Take the entries below and print, exactly, the stretch from the line containing "2025-09-15 to 2025-10-05" through the line containing "2025-12-06 to 2025-12-26", both included.

[[ RECORDS FOR THE TASK, beginning ]]

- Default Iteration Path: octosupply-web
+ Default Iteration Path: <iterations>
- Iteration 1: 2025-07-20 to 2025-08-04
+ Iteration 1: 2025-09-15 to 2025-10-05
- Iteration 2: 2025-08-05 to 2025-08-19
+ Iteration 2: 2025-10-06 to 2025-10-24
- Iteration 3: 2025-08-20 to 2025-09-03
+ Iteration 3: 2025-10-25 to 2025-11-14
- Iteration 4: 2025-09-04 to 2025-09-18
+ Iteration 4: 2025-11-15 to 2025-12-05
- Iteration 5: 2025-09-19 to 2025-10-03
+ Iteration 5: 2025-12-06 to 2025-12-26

[[ RECORDS FOR THE TASK, end ]]
[[ RECORDS FOR THE TASK, beginning ]]

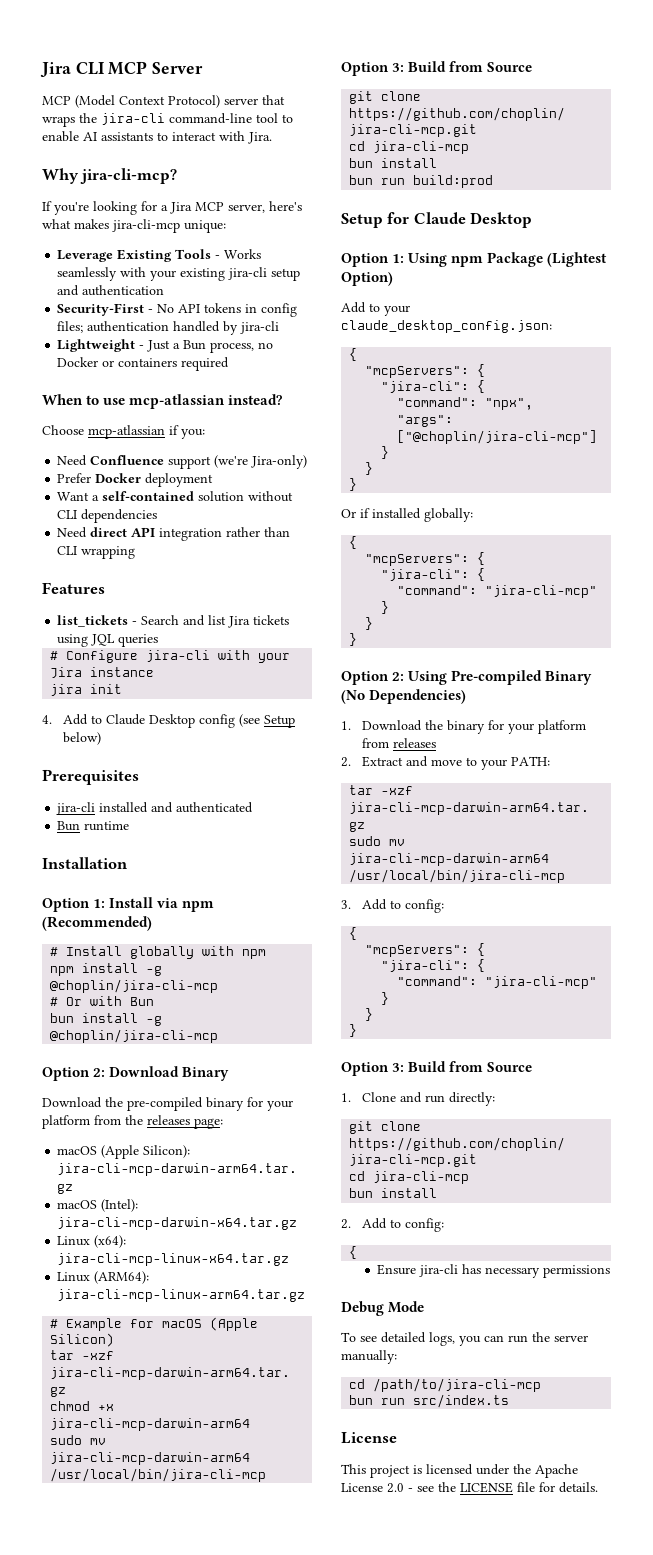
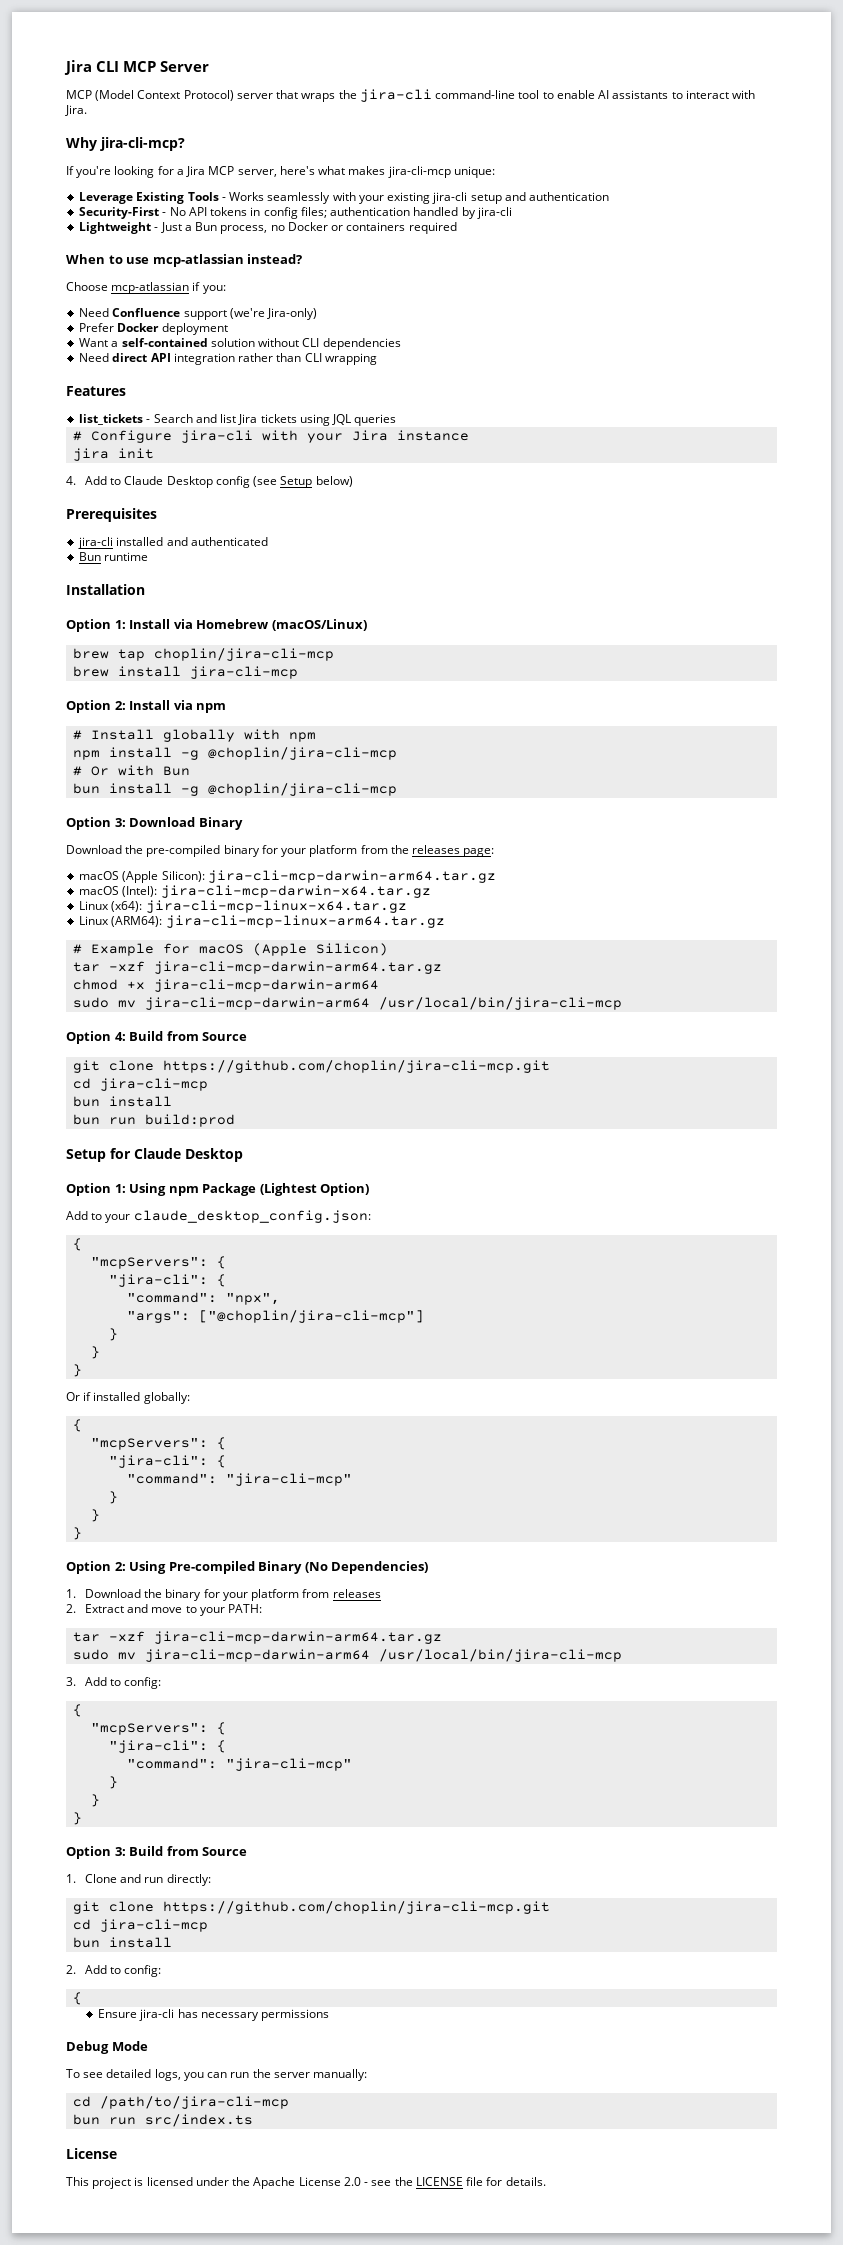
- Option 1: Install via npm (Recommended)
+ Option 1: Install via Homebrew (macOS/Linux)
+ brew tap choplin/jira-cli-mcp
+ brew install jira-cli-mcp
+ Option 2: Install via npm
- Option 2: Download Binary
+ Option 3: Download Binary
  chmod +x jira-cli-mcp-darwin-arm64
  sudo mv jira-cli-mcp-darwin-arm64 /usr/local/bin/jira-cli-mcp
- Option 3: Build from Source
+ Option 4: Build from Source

[[ RECORDS FOR THE TASK, end ]]

_OUTPUT OF THE EXERCISE_.
+ Iteration 1: 2025-09-15 to 2025-10-05
- Iteration 2: 2025-08-05 to 2025-08-19
+ Iteration 2: 2025-10-06 to 2025-10-24
- Iteration 3: 2025-08-20 to 2025-09-03
+ Iteration 3: 2025-10-25 to 2025-11-14
- Iteration 4: 2025-09-04 to 2025-09-18
+ Iteration 4: 2025-11-15 to 2025-12-05
- Iteration 5: 2025-09-19 to 2025-10-03
+ Iteration 5: 2025-12-06 to 2025-12-26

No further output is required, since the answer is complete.